Newsletter Bau- und Vergaberecht 10/2022
05.04.2022 | Bau- und Vergaberecht
Anwendung des Mietrechts bei Standzeitverlängerung des Gerüsts
Maßgebend für die Vergütung einer Gerüststellung ist die Gebrauchsüberlassung und die Nutzungsmöglichkeit. Der Gerüstbauer schuldet die Vorhaltung so lange wie es für die Bauarbeiten nötig ist. Die verlängerte Standzeit des Gerüstes ist nach Mietrecht zu beurteilen (OLG Düsseldorf, Beschluss vom 18.01.2022 – 24 U 347/20).
Eingreifen des Bauherrn ist keine Kündigung
Eine Kündigung ist anzunehmen, wenn der Kündigende eindeutig zum Ausdruck bringt, dass er das Vertragsverhältnis mit dem Auftragnehmer beenden will. Zieht der Bauherr die Verantwortung an sich (Kommando übernehmen), ist dies noch nicht als Kündigungserklärung im kaufmännischen Geschäftsverkehr anzusehen (OLG München, Beschluss vom 06.08.2020 – 3 U 964/20 – Nichtzulassungsbeschwerde zurückgewiesen BGH, Beschluss vom 04.08.2021 – VII ZR 143/20).
Haftung des Architekten bei Baukostenüberschreitung
Wenn ein Architekt die Kostenermittlung mangelhaft ausgeführt hat und der ihm zuzubilligende Toleranzrahmen überschritten ist, kommt eine Haftung in Betracht. Allerdings ist nicht jede Abweichung in den Kostenermittlungen mit einer Haftung verbunden. Die Toleranzgrenzen, die dem Architekten zuzubilligen sind, können nicht mit einem starren Prozentsatz beurteilt werden. Es ist im Einzelfall maßgeblich, um welche Kostenermittlungen es sich handelte. Mit der Zunahme des Genauigkeitsgrades verringert sich die Toleranz (OLG Hamm, Beschluss vom 17.09.2020 – 17 U 75/19 – Nichtzulassungsbeschwerde zurückgewiesen BGH, Beschluss vom 04.08.2021 – VII ZR 166/20).
Rechtliche Stellung einer Vergabestellen nicht bei Vermittlungszentrale
Der öffentliche Auftraggeber verpflichtet einen privaten Dienstleister mit der Ausschreibung eines Rahmenvertrages. Danach soll eine Vermittlungszentrale für hoheitliche veranlasste Abschleppdienste betrieben werden.
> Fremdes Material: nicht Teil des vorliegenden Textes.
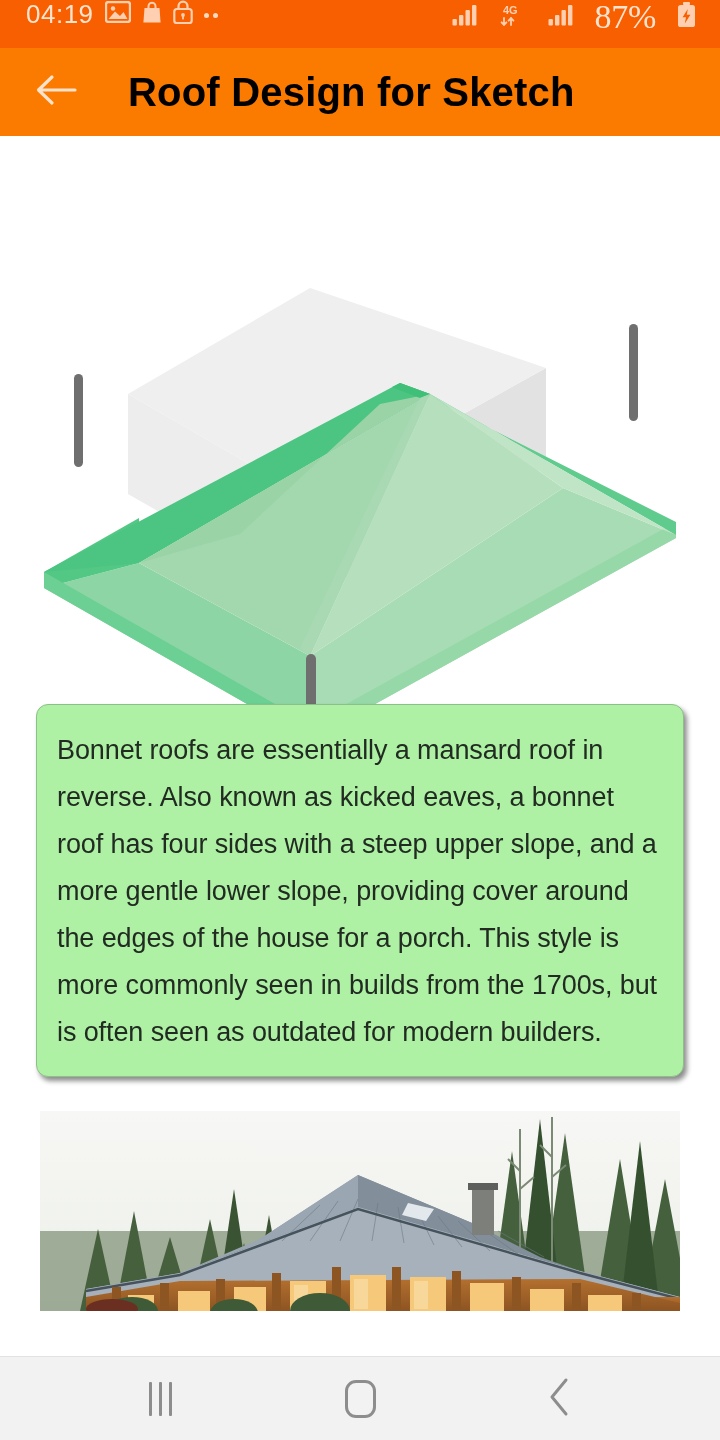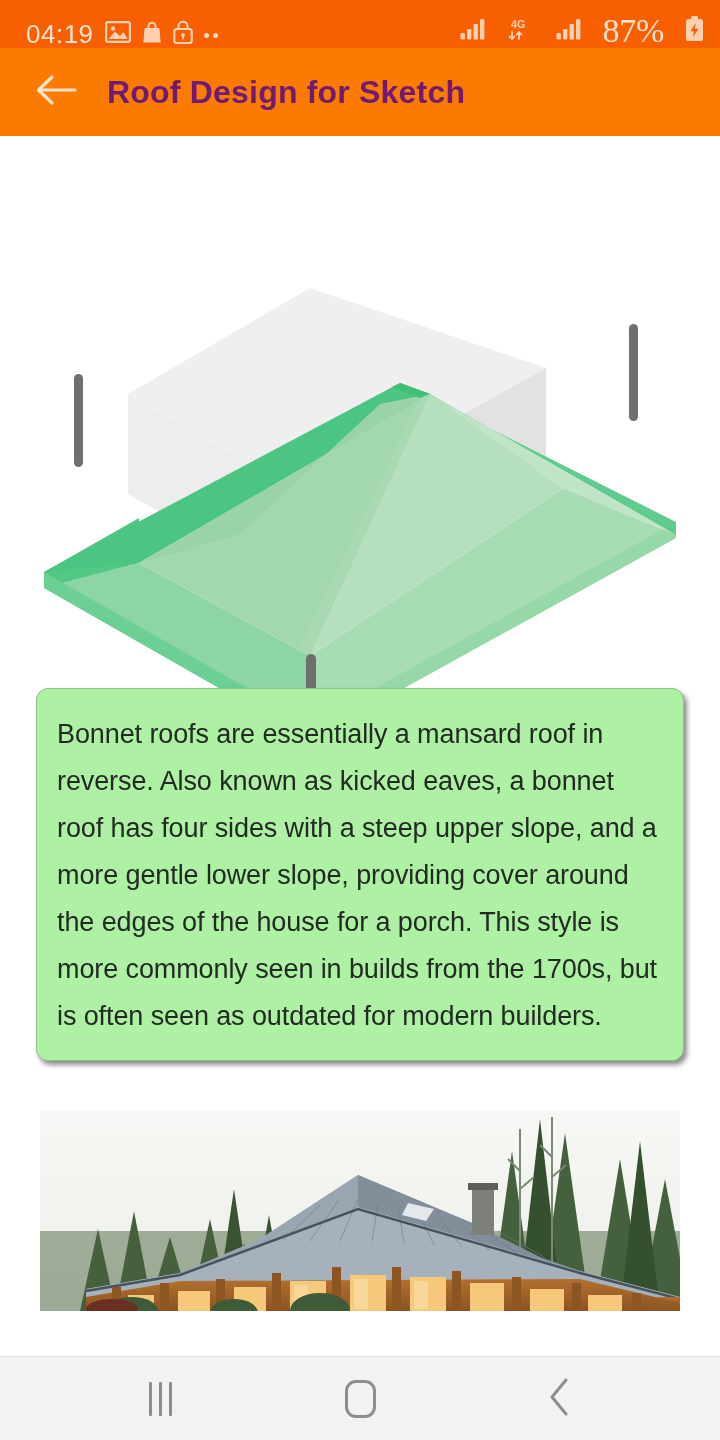--- a/index.html
+++ b/index.html
@@ -27,8 +27,8 @@
     flex: 0 0 48px;
     background: #f75f00;
     display: flex;
-    align-items: flex-end;
-    padding: 0 16px 0 26px;
+    align-items: flex-start;
+    padding: 0 24px 0 26px;
     color: #ffe9da;
   }
   .status-left {

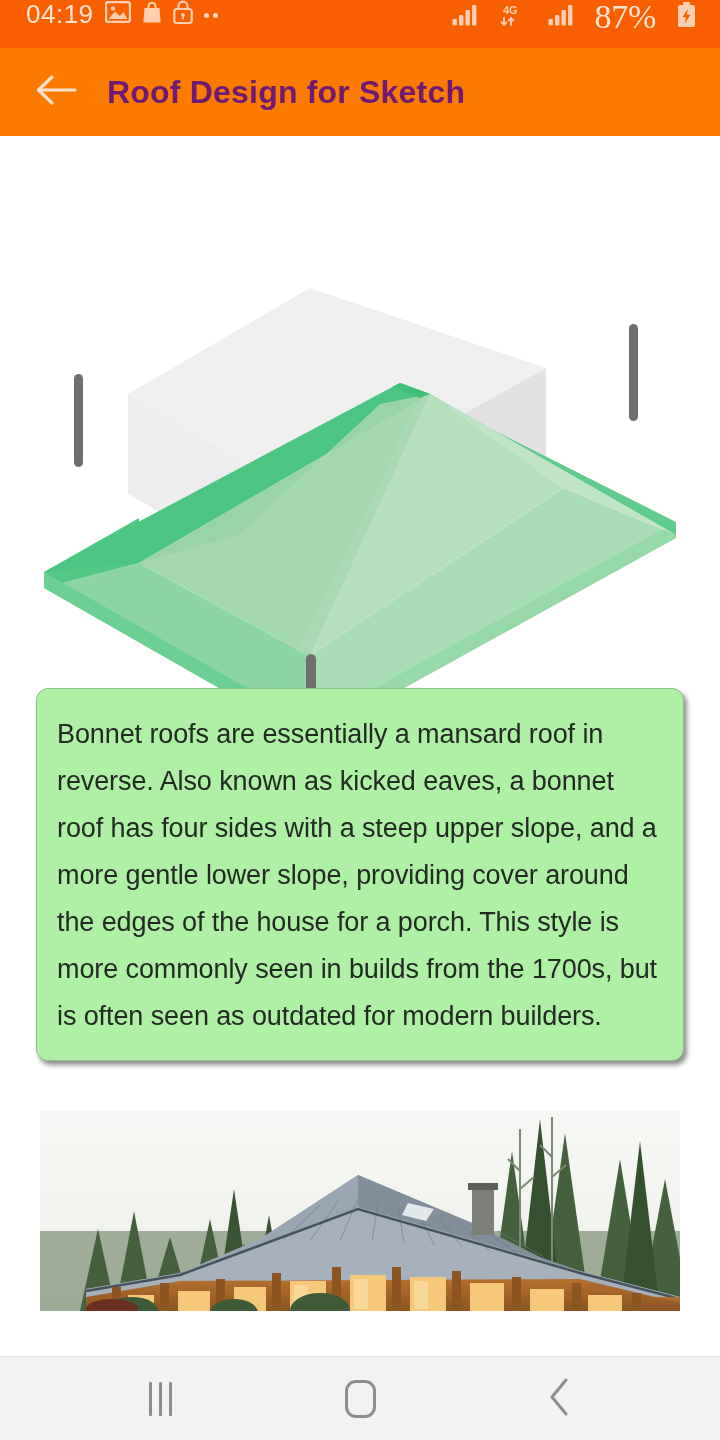--- a/index.html
+++ b/index.html
@@ -87,10 +87,10 @@
     flex: 0 0 auto;
   }
   .app-title {
-    font-size: 32px;
+    font-size: 40px;
     font-weight: 700;
-    color: #701a75;
-    margin-left: 25px;
+    color: #000000;
+    margin-left: 46px;
     letter-spacing: 0.2px;
     white-space: nowrap;
   }

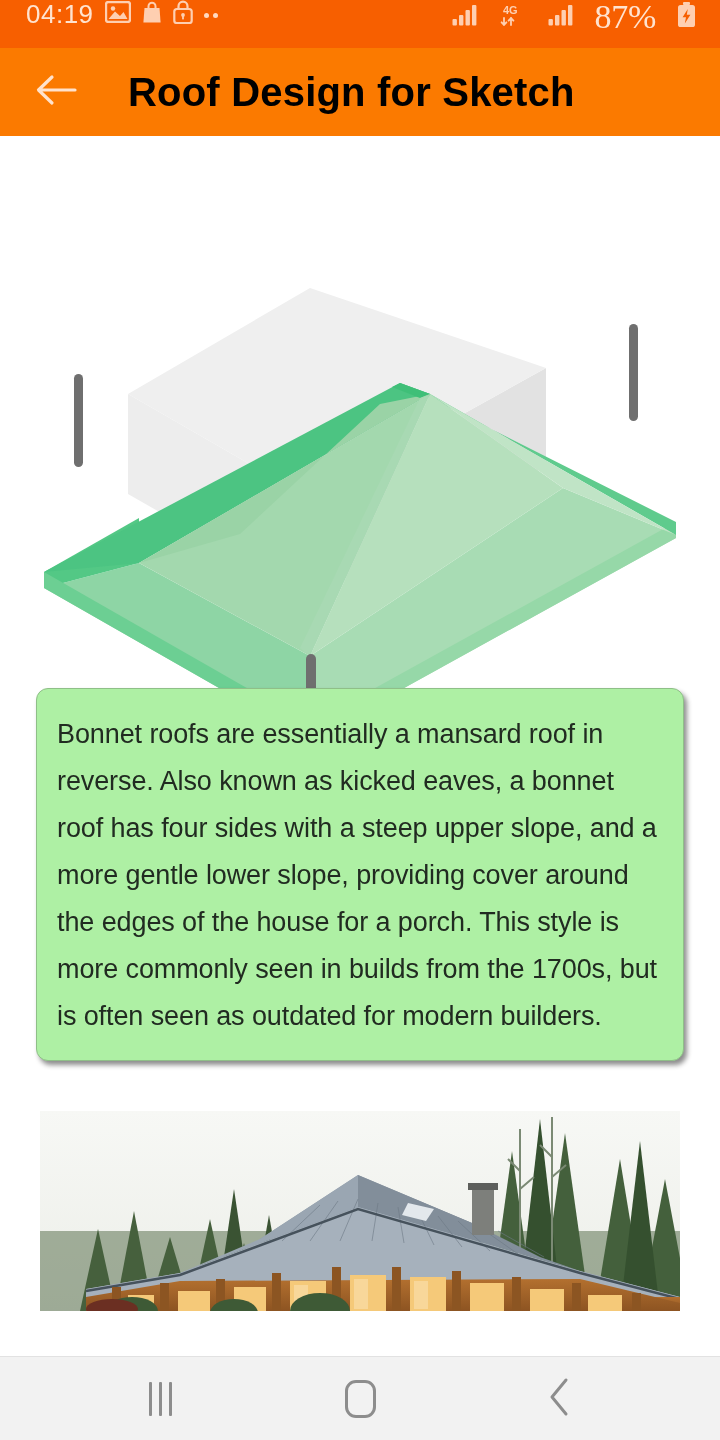--- a/index.html
+++ b/index.html
@@ -114,7 +114,7 @@
   .desc-card {
     position: absolute;
     left: 36px;
-    top: 552px;
+    top: 568px;
     width: 648px;
     background: #aef0a4;
     border: 1px solid #8fbf88;

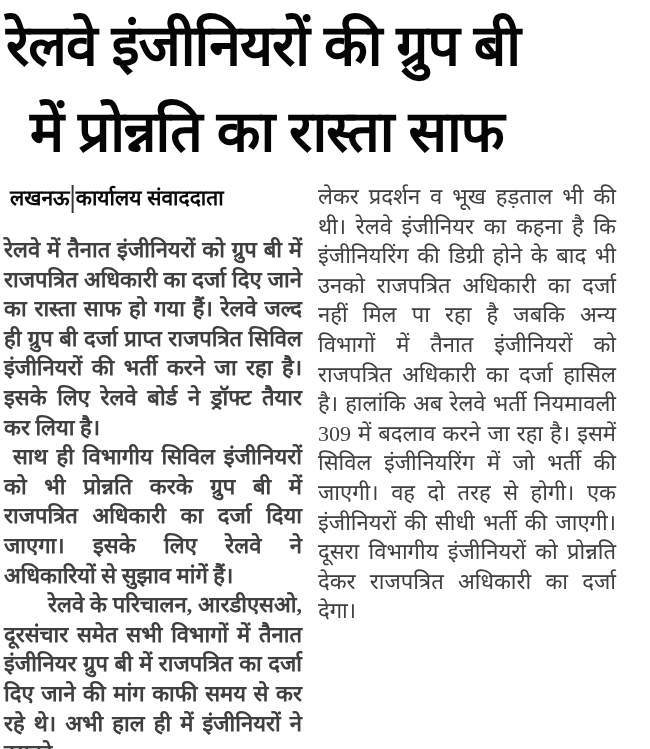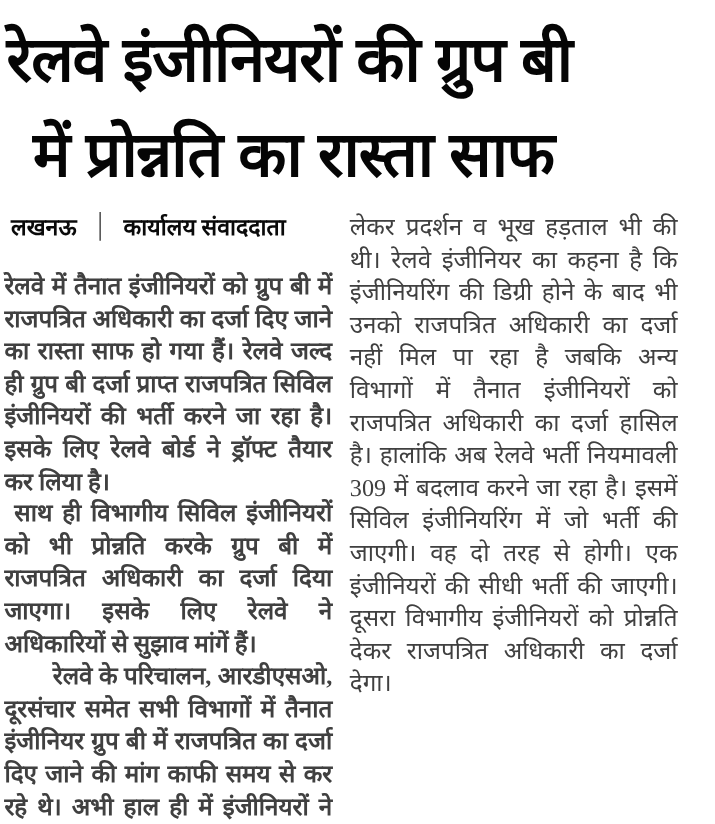--- a/index.html
+++ b/index.html
@@ -18,7 +18,7 @@
     width: 620px;
     height: 749px;
     box-sizing: border-box;
-    padding: 12px 4px 4px 4px;
+    padding: 2px 4px 4px 4px;
     background: #ffffff;
   }
   .headline {

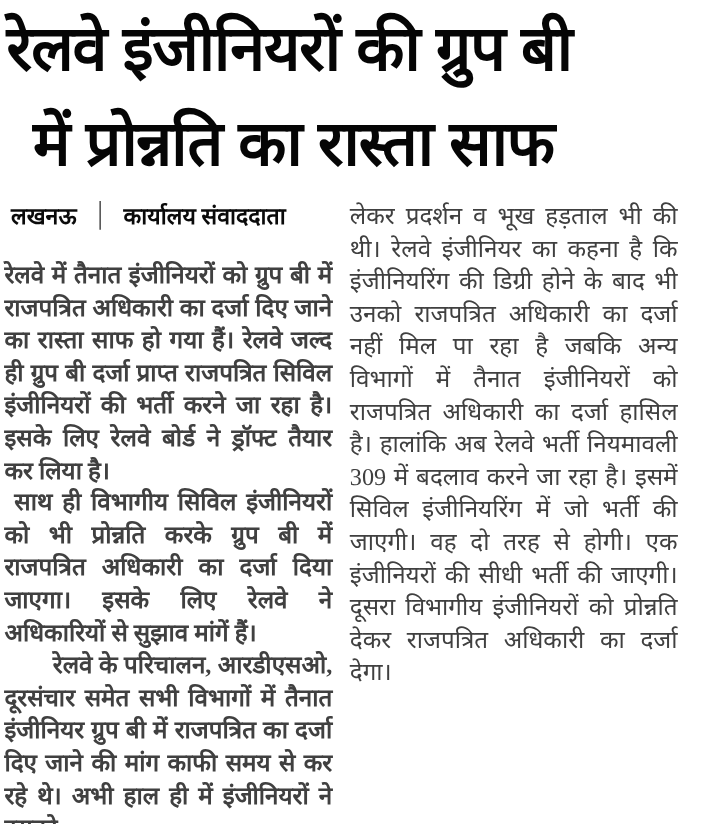--- a/index.html
+++ b/index.html
@@ -45,12 +45,13 @@
     box-sizing: border-box;
   }
   .byline {
-    font-family: Liberation Serif, serif;
+    font-family: Liberation Sans, sans-serif;
     font-weight: 700;
     font-size: 21px;
     color: #0a0a0a;
     display: flex;
-    gap: 19px;
+    align-items: center;
+    gap: 0;
     margin: 2px 0 0 6px;
     height: 30px;
   }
Dies verstößt gegen § 97 Abs. 1 GWB, wenn der private Dienstleister eine Vermittlungsregister für Abschleppunternehmen führen soll und wenn er insoweit Auswahlentscheidungen treffen muss und darf, die dem öffentlichen Auftraggeber unmittelbar obliegen. Dies gilt auch in dem Falle, dass der Dienstleister die Vermittlungszentrale bei der Beauftragung strikt nach einem vorher festgelegten Verfahren bestimmen soll (OLG Frankfurt, Beschluss vom 17.02.2022 – 11 Verg 8/21).
Durch Landesrecht keine Vergabesperre für EU–Vergaben
Im Unterschwellenbereich kann ein Bieter, solange der Zuschlag nicht erteilt ist, durch einstweilige Verfügung gegen eine von ihm angenommene Benachteiligung vorgehen. Dies gilt auch dann, wenn gegen das Unternehmen ein genereller Ausschluss von Vergabeverfahren verfügt worden ist und dies in einem entsprechenden Register eingetragen ist. Ein auf Landesgesetz gestützter Ausschluss von Vergabeverfahren ist rechtswidrig, wenn das Unternehmen dadurch auch von Vergabeverfahren im Oberschwellenbereich ausgeschlossen wird (Landgericht Saarbrücken, Urteil vom 07.01.2021 – 4 O 408/20).